Source material.
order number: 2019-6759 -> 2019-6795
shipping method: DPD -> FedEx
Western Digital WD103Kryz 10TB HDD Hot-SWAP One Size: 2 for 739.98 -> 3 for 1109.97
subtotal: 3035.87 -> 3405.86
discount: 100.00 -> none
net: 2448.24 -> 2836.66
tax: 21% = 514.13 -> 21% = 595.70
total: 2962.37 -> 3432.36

Work item. Copy out exactly the lines that run from the one holding "discount: 100.00 -> none" through the end of the data above.

The answer.
discount: 100.00 -> none
net: 2448.24 -> 2836.66
tax: 21% = 514.13 -> 21% = 595.70
total: 2962.37 -> 3432.36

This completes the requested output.